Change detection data
_ _ _

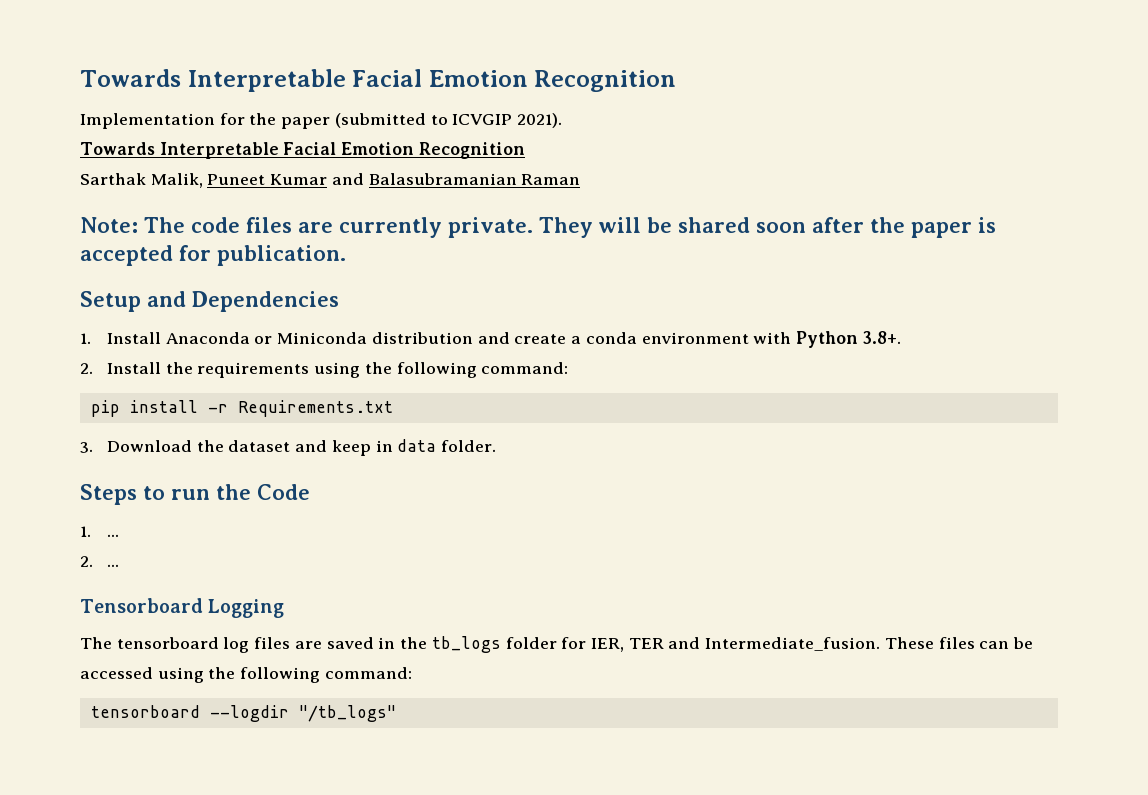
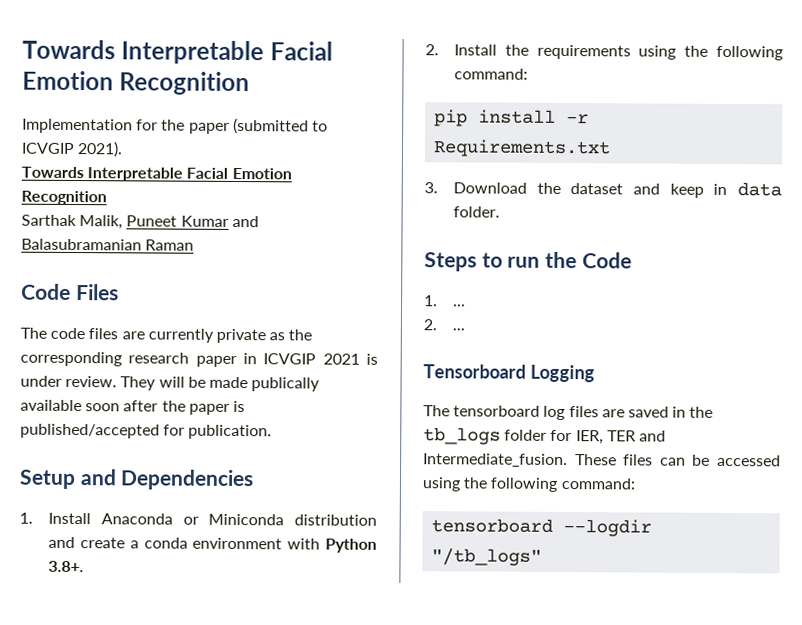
[80,217,138,233] Note: -> [21,283,119,301] Code Files //
[448,217,750,238] private. They will be shared -> [215,328,313,344] [20,351,378,367] [20,375,321,392] [20,399,82,412] private as the corresponding research paper in ICVGIP 2021 is under review. They will be made publically available
[80,245,173,266] accepted -> [20,423,160,439] published/accepted

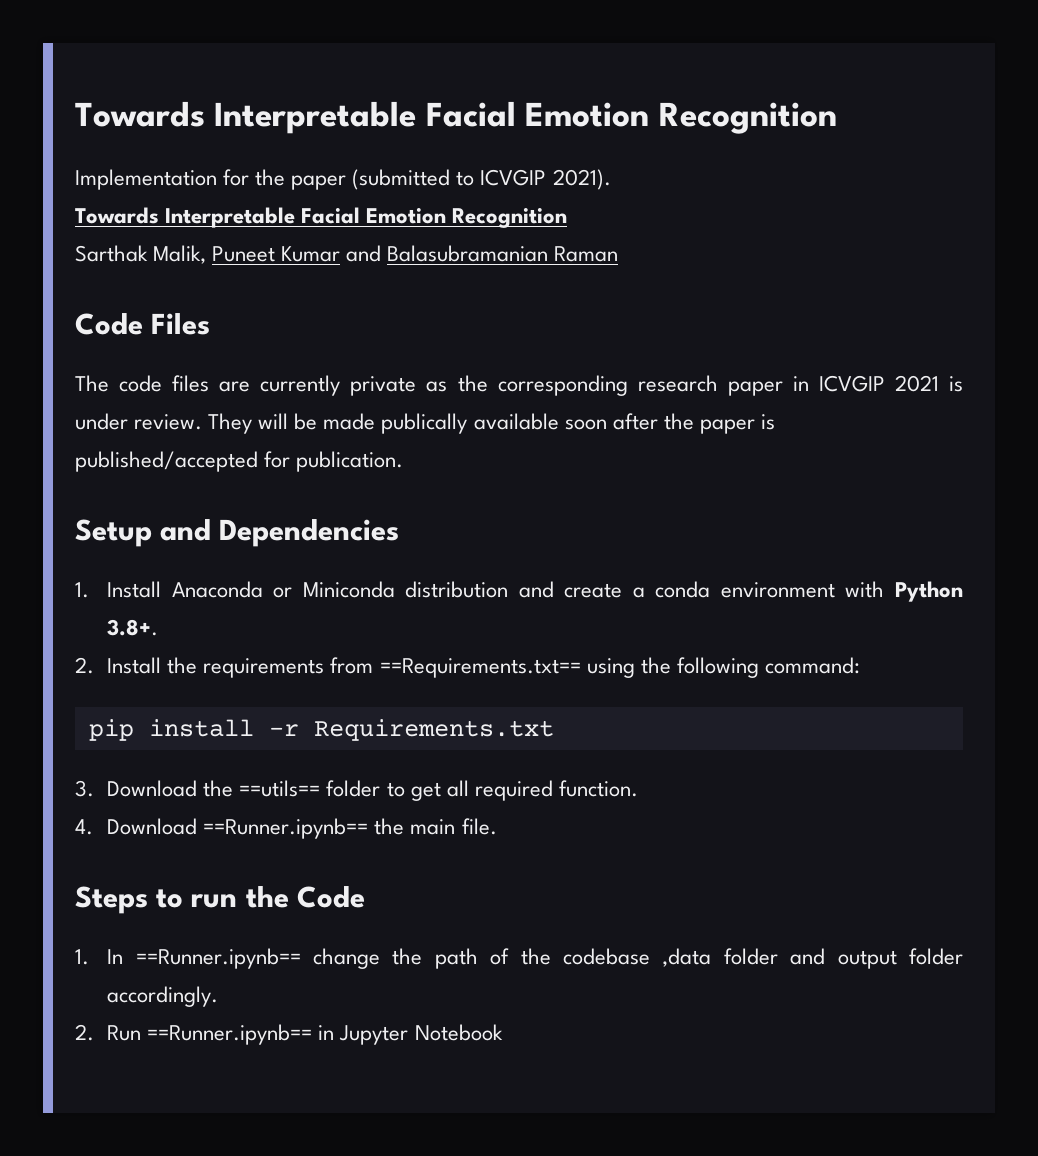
(631, 52) none -> [330,657,581,678] from ==Requirements.txt==
[570,182,782,198] [453,206,501,218] dataset and keep in data folder. -> [239,780,638,801] [75,818,497,839] ==utils== folder to get all required function. // 4. Download ==Runner.ipynb== the main file.
[453,304,467,307] [423,319,466,331] [423,364,595,383] [423,405,714,421] [423,427,666,445] [423,453,781,468] [422,477,635,492] [431,518,653,537] [431,548,543,566] ... // 2. ... // Tensorboard Logging // The tensorboard log files are saved in the tb_logs folder for IER, TER and Intermediate_fusion. These files can be accessed using the following command: // tensorboard --logdir "/tb_logs" -> [107,948,964,969] [107,986,219,1007] [75,1024,503,1045] In ==Runner.ipynb== change the path of the codebase ,data folder and output folder accordingly. // 2. Run ==Runner.ipynb== in Jupyter Notebook

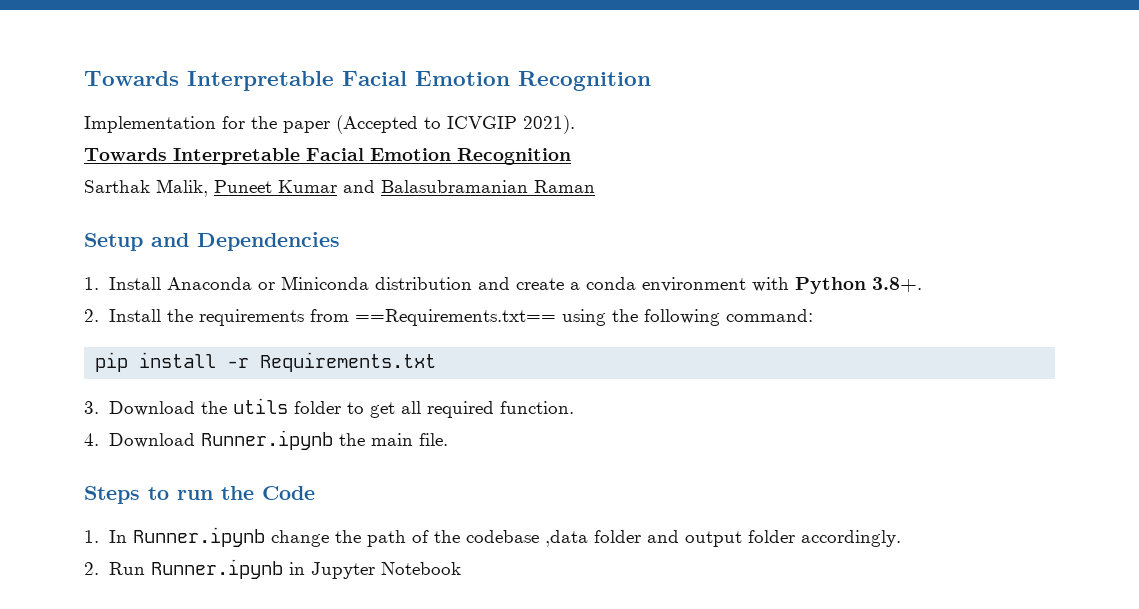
[352,169,451,190] (submitted -> [336,115,418,134] (Accepted
[75,313,211,335] [75,375,963,396] [75,413,775,434] [75,451,404,472] // Code Files // The code files are currently private as the corresponding research paper in ICVGIP 2021 is under review. They will be made publically available soon after the paper is published/accepted for publication. -> (595, 186) none
[239,780,321,797] ==utils== -> [233,398,289,414] utils
[203,818,369,839] ==Runner.ipynb== -> [201,430,334,450] Runner.ipynb
[135,948,301,969] ==Runner.ipynb== -> [133,527,266,547] Runner.ipynb
[147,1024,313,1045] ==Runner.ipynb== -> [151,559,284,579] Runner.ipynb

_ _ _

• **WHAT NEEDS TO BE DONE**:
From the first line to the last, reproduce the records above exactly and skip the pictures.

• **RESPONSE AREA**:
[80,217,138,233] Note: -> [21,283,119,301] Code Files //
[448,217,750,238] private. They will be shared -> [215,328,313,344] [20,351,378,367] [20,375,321,392] [20,399,82,412] private as the corresponding research paper in ICVGIP 2021 is under review. They will be made publically available
[80,245,173,266] accepted -> [20,423,160,439] published/accepted

(631, 52) none -> [330,657,581,678] from ==Requirements.txt==
[570,182,782,198] [453,206,501,218] dataset and keep in data folder. -> [239,780,638,801] [75,818,497,839] ==utils== folder to get all required function. // 4. Download ==Runner.ipynb== the main file.
[453,304,467,307] [423,319,466,331] [423,364,595,383] [423,405,714,421] [423,427,666,445] [423,453,781,468] [422,477,635,492] [431,518,653,537] [431,548,543,566] ... // 2. ... // Tensorboard Logging // The tensorboard log files are saved in the tb_logs folder for IER, TER and Intermediate_fusion. These files can be accessed using the following command: // tensorboard --logdir "/tb_logs" -> [107,948,964,969] [107,986,219,1007] [75,1024,503,1045] In ==Runner.ipynb== change the path of the codebase ,data folder and output folder accordingly. // 2. Run ==Runner.ipynb== in Jupyter Notebook

[352,169,451,190] (submitted -> [336,115,418,134] (Accepted
[75,313,211,335] [75,375,963,396] [75,413,775,434] [75,451,404,472] // Code Files // The code files are currently private as the corresponding research paper in ICVGIP 2021 is under review. They will be made publically available soon after the paper is published/accepted for publication. -> (595, 186) none
[239,780,321,797] ==utils== -> [233,398,289,414] utils
[203,818,369,839] ==Runner.ipynb== -> [201,430,334,450] Runner.ipynb
[135,948,301,969] ==Runner.ipynb== -> [133,527,266,547] Runner.ipynb
[147,1024,313,1045] ==Runner.ipynb== -> [151,559,284,579] Runner.ipynb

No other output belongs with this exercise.